Stored entries:

....

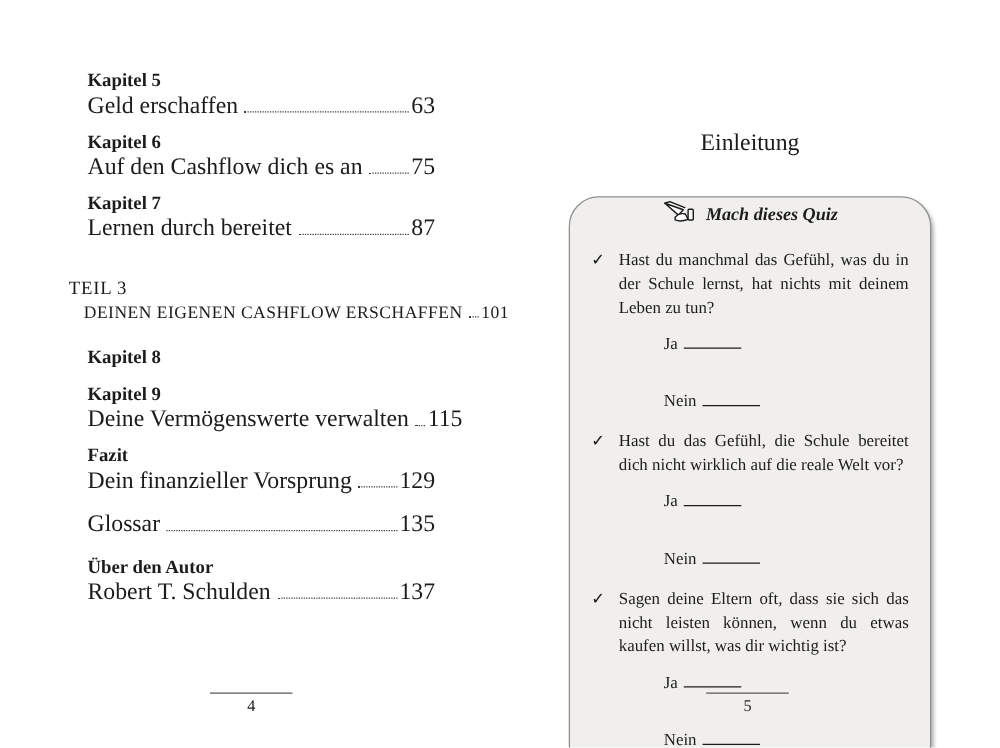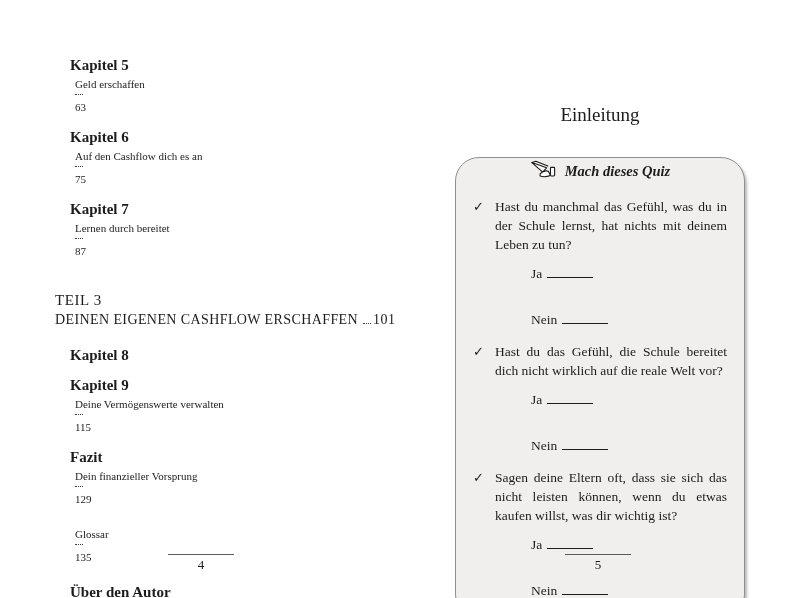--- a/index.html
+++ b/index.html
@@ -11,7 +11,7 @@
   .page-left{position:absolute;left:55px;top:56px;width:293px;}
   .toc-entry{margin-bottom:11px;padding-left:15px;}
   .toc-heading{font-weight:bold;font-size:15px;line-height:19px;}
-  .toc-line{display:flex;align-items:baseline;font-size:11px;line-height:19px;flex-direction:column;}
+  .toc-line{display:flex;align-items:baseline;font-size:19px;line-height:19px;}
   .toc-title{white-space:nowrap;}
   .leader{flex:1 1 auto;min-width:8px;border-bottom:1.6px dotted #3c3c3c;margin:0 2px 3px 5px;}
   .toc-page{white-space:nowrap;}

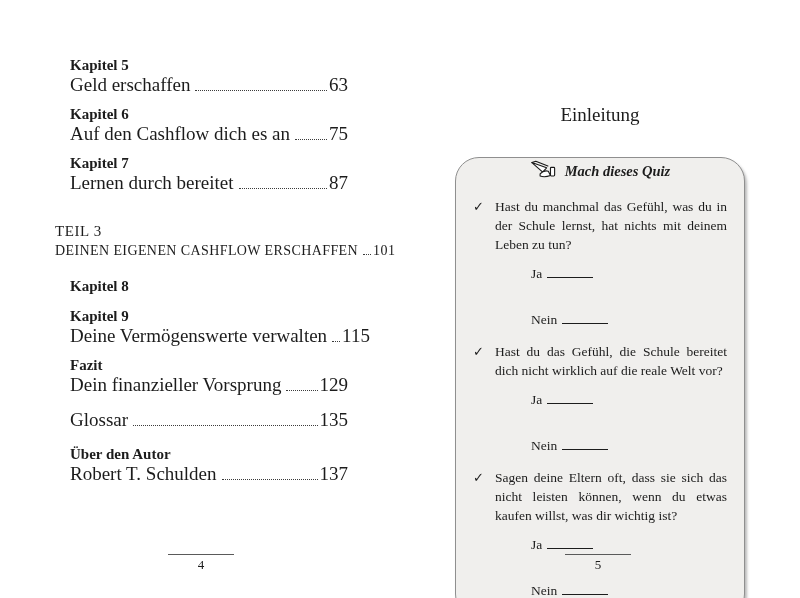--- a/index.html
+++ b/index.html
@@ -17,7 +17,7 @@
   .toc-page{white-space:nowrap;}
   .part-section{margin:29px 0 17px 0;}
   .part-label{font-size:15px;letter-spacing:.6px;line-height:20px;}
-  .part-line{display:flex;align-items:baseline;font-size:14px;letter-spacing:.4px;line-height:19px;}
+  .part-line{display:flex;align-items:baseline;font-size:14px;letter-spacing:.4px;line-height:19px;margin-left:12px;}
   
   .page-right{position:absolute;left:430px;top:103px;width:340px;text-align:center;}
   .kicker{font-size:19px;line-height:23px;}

....

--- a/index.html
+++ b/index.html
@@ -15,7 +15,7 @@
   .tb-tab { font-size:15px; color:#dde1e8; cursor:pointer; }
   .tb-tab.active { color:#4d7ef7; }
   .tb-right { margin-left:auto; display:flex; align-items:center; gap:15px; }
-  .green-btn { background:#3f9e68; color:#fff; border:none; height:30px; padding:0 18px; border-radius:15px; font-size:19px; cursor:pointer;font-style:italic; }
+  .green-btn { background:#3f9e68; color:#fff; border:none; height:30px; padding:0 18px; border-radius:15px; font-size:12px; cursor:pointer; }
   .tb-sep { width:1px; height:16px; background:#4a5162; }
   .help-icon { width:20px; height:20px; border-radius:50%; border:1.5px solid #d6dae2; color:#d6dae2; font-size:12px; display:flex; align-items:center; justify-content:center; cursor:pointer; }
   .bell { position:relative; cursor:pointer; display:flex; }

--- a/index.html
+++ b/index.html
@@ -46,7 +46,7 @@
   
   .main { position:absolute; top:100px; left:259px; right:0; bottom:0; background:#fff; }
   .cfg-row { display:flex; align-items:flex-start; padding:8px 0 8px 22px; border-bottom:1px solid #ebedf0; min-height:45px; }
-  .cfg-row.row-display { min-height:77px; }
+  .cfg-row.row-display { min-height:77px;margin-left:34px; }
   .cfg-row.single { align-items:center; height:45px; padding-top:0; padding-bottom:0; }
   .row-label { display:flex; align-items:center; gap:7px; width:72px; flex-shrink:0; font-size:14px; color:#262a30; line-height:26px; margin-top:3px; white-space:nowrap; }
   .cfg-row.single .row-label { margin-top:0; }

....

**Your goal:** Among the lines above, find the ones containing "baseline" and copy them.

**Written solution:**
-  .toc-line{display:flex;align-items:baseline;font-size:11px;line-height:19px;flex-direction:column;}
+  .toc-line{display:flex;align-items:baseline;font-size:19px;line-height:19px;}
-  .part-line{display:flex;align-items:baseline;font-size:14px;letter-spacing:.4px;line-height:19px;}
+  .part-line{display:flex;align-items:baseline;font-size:14px;letter-spacing:.4px;line-height:19px;margin-left:12px;}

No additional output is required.